**Problem statement:** The listing, minus its pictures, is to be given again exactly.
-- Data extract follows --
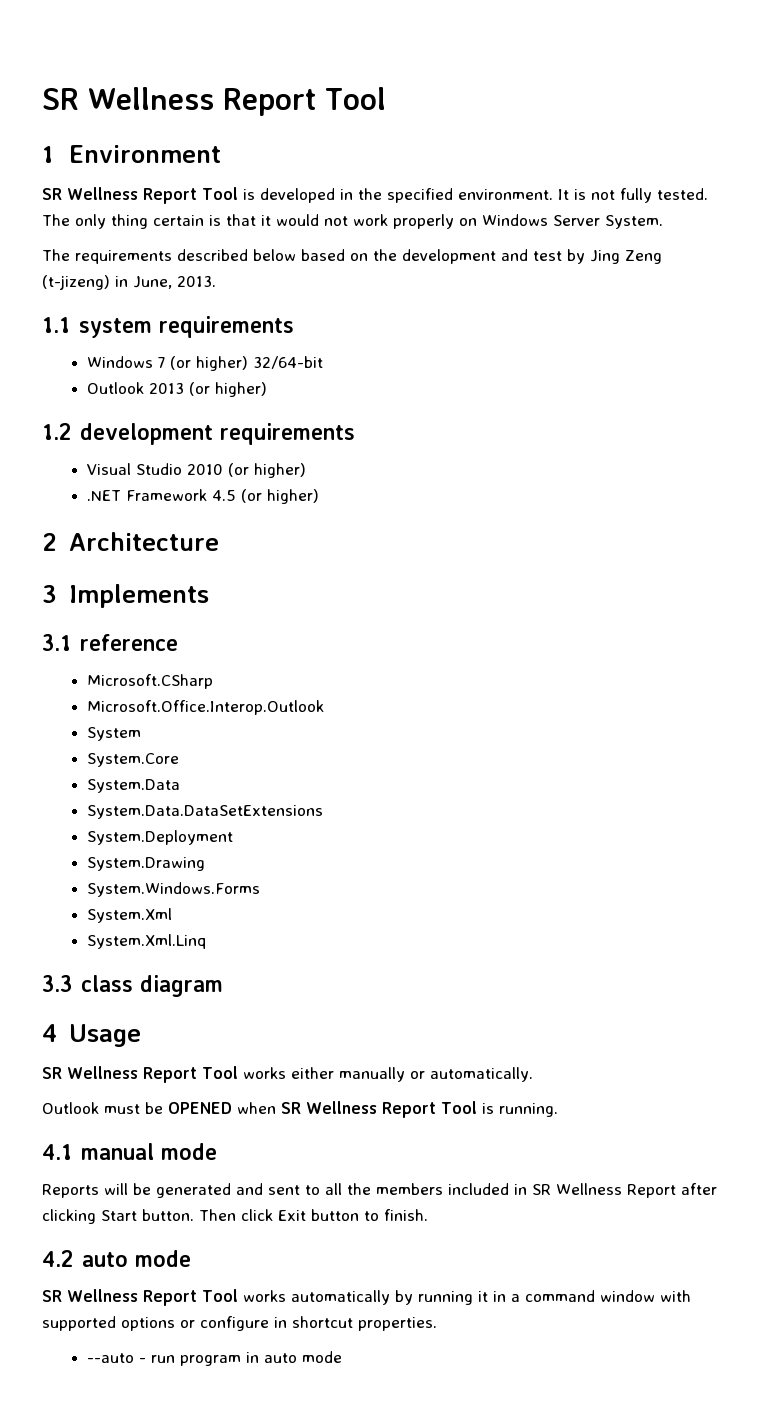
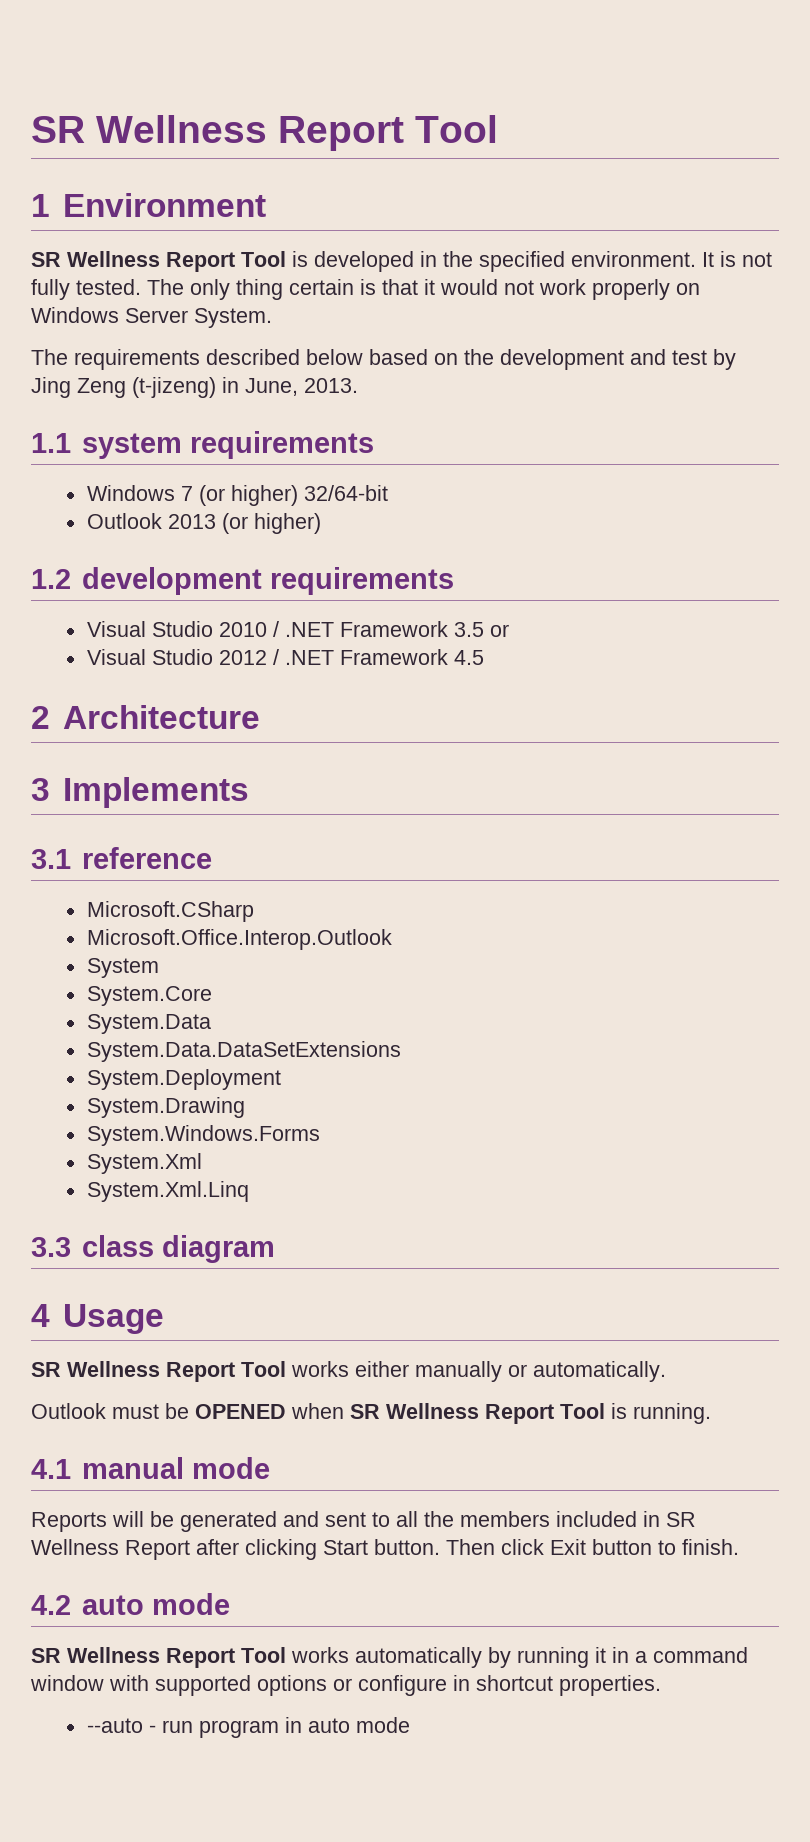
- Visual Studio 2010 (or higher)
- .NET Framework 4.5 (or higher)
+ Visual Studio 2010 / .NET Framework 3.5 or
+ Visual Studio 2012 / .NET Framework 4.5

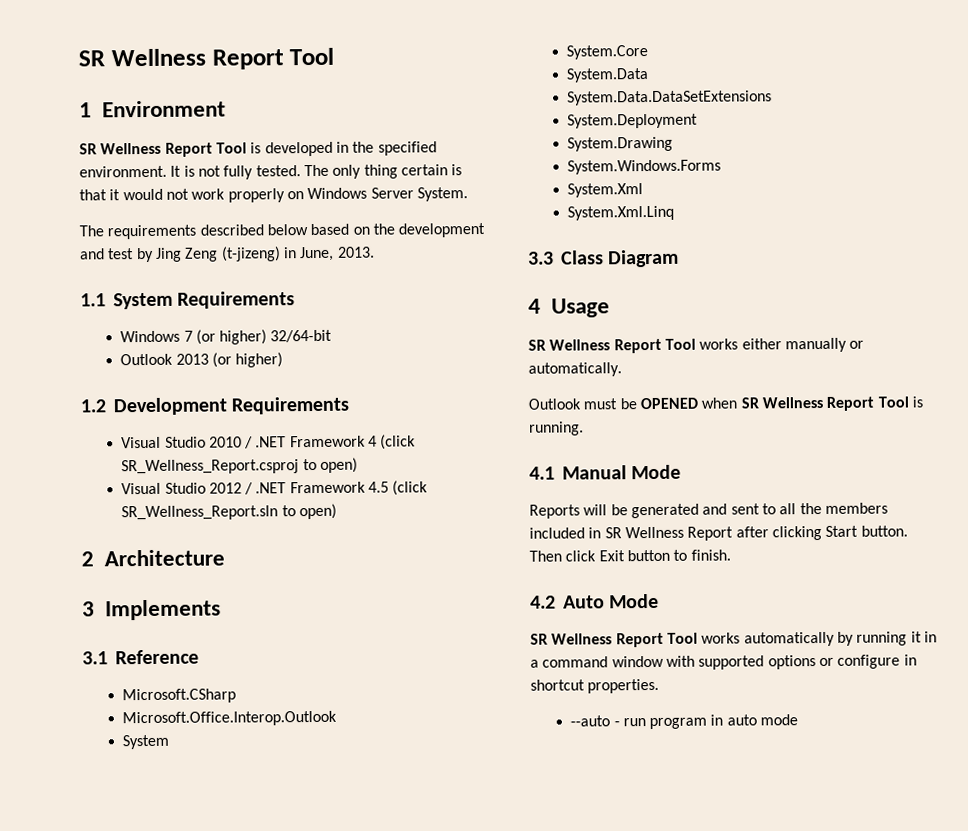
- 1.1 system requirements
+ 1.1 System Requirements
- 1.2 development requirements
+ 1.2 Development Requirements
- Visual Studio 2010 / .NET Framework 3.5 or
+ Visual Studio 2010 / .NET Framework 4 (click SR_Wellness_Report.csproj to open)
- Visual Studio 2012 / .NET Framework 4.5
+ Visual Studio 2012 / .NET Framework 4.5 (click SR_Wellness_Report.sln to open)
- 3.1 reference
+ 3.1 Reference
- 3.3 class diagram
+ 3.3 Class Diagram
- 4.1 manual mode
+ 4.1 Manual Mode
- 4.2 auto mode
+ 4.2 Auto Mode

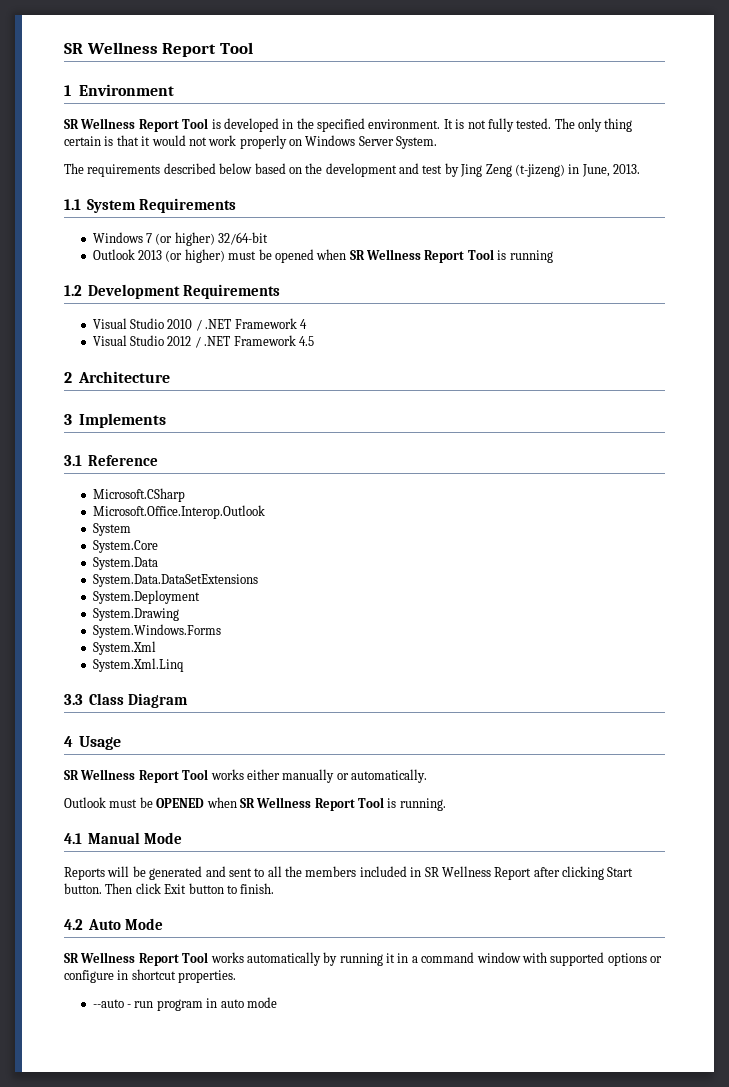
- Outlook 2013 (or higher)
+ Outlook 2013 (or higher) must be opened when SR Wellness Report Tool is running
- Visual Studio 2010 / .NET Framework 4 (click SR_Wellness_Report.csproj to open)
+ Visual Studio 2010 / .NET Framework 4
- Visual Studio 2012 / .NET Framework 4.5 (click SR_Wellness_Report.sln to open)
+ Visual Studio 2012 / .NET Framework 4.5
-- Data extract concluded --
**Answer below:**
- Visual Studio 2010 (or higher)
- .NET Framework 4.5 (or higher)
+ Visual Studio 2010 / .NET Framework 3.5 or
+ Visual Studio 2012 / .NET Framework 4.5

- 1.1 system requirements
+ 1.1 System Requirements
- 1.2 development requirements
+ 1.2 Development Requirements
- Visual Studio 2010 / .NET Framework 3.5 or
+ Visual Studio 2010 / .NET Framework 4 (click SR_Wellness_Report.csproj to open)
- Visual Studio 2012 / .NET Framework 4.5
+ Visual Studio 2012 / .NET Framework 4.5 (click SR_Wellness_Report.sln to open)
- 3.1 reference
+ 3.1 Reference
- 3.3 class diagram
+ 3.3 Class Diagram
- 4.1 manual mode
+ 4.1 Manual Mode
- 4.2 auto mode
+ 4.2 Auto Mode

- Outlook 2013 (or higher)
+ Outlook 2013 (or higher) must be opened when SR Wellness Report Tool is running
- Visual Studio 2010 / .NET Framework 4 (click SR_Wellness_Report.csproj to open)
+ Visual Studio 2010 / .NET Framework 4
- Visual Studio 2012 / .NET Framework 4.5 (click SR_Wellness_Report.sln to open)
+ Visual Studio 2012 / .NET Framework 4.5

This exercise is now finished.